■ THE RECORDS:
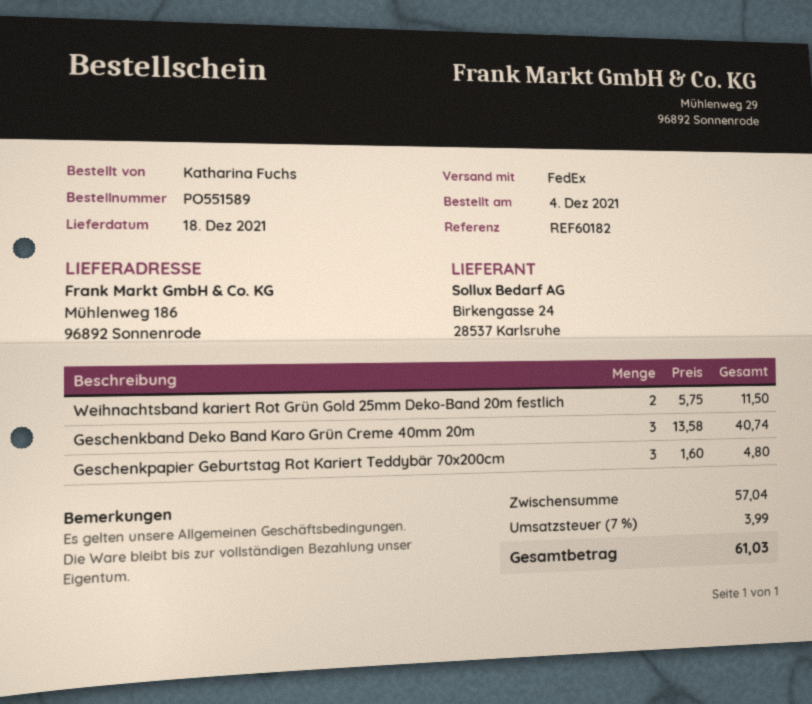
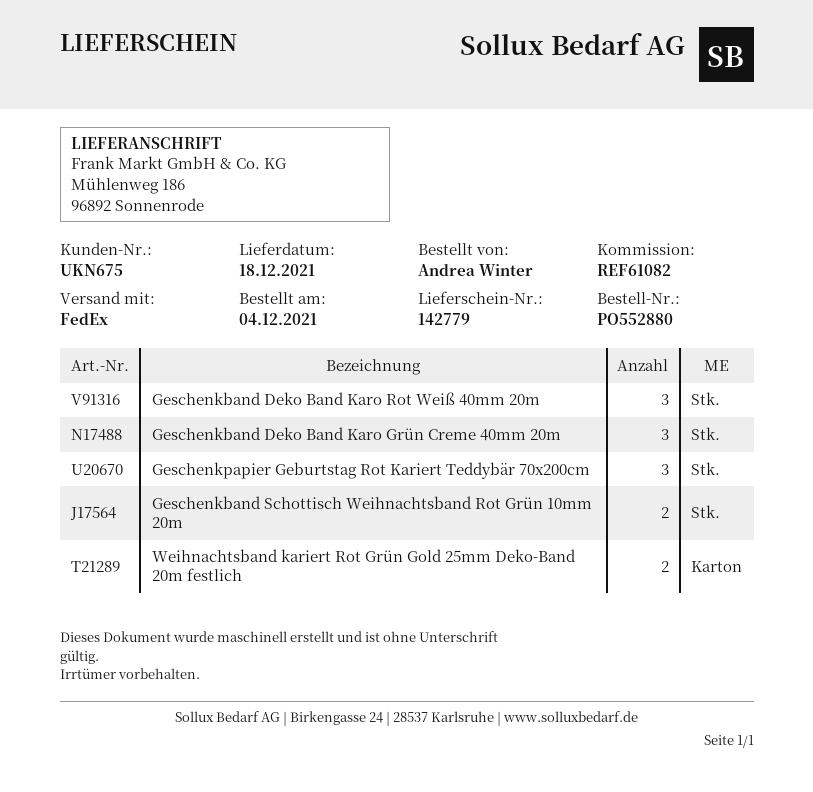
order number: PO551589 -> PO552880
reference: REF60182 -> REF61082
ordered by: Katharina Fuchs -> Andrea Winter
Geschenkband Deko Band Karo Rot Weiß 40mm 20m: none -> 3
Geschenkband Schottisch Weihnachtsband Rot Grün 10mm 20m: none -> 2

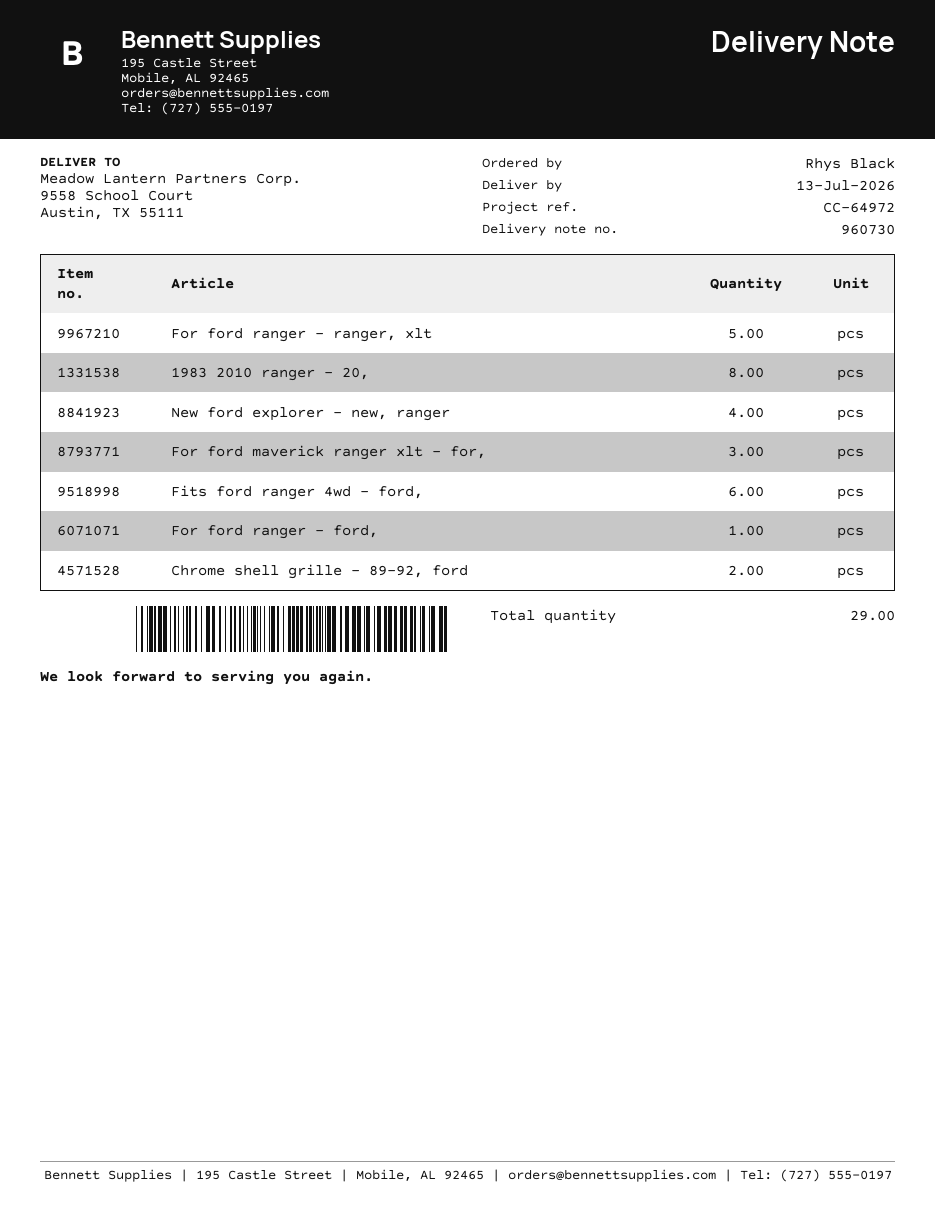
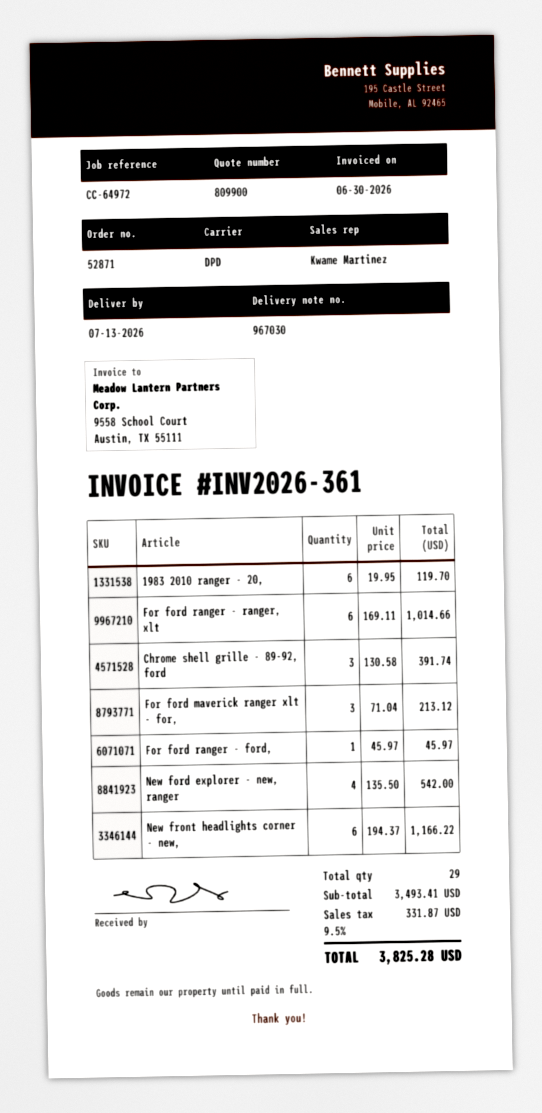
delivery note number: 960730 -> 967030
For ford ranger - ranger, xlt: 5 -> 6
1983 2010 ranger - 20,: 8 -> 6
Fits ford ranger 4wd - ford,: 6 -> none
Chrome shell grille - 89-92, ford: 2 -> 3
New front headlights corner - new,: none -> 6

■ THE PROBLEM: The answer must be the lines from the one containing "Chrome shell grille - 89-92, ford: 2 -> 3" to the final line of the data above, copied exactly, both included, with nothing added.

■ ANSWER TO THE PROBLEM:
Chrome shell grille - 89-92, ford: 2 -> 3
New front headlights corner - new,: none -> 6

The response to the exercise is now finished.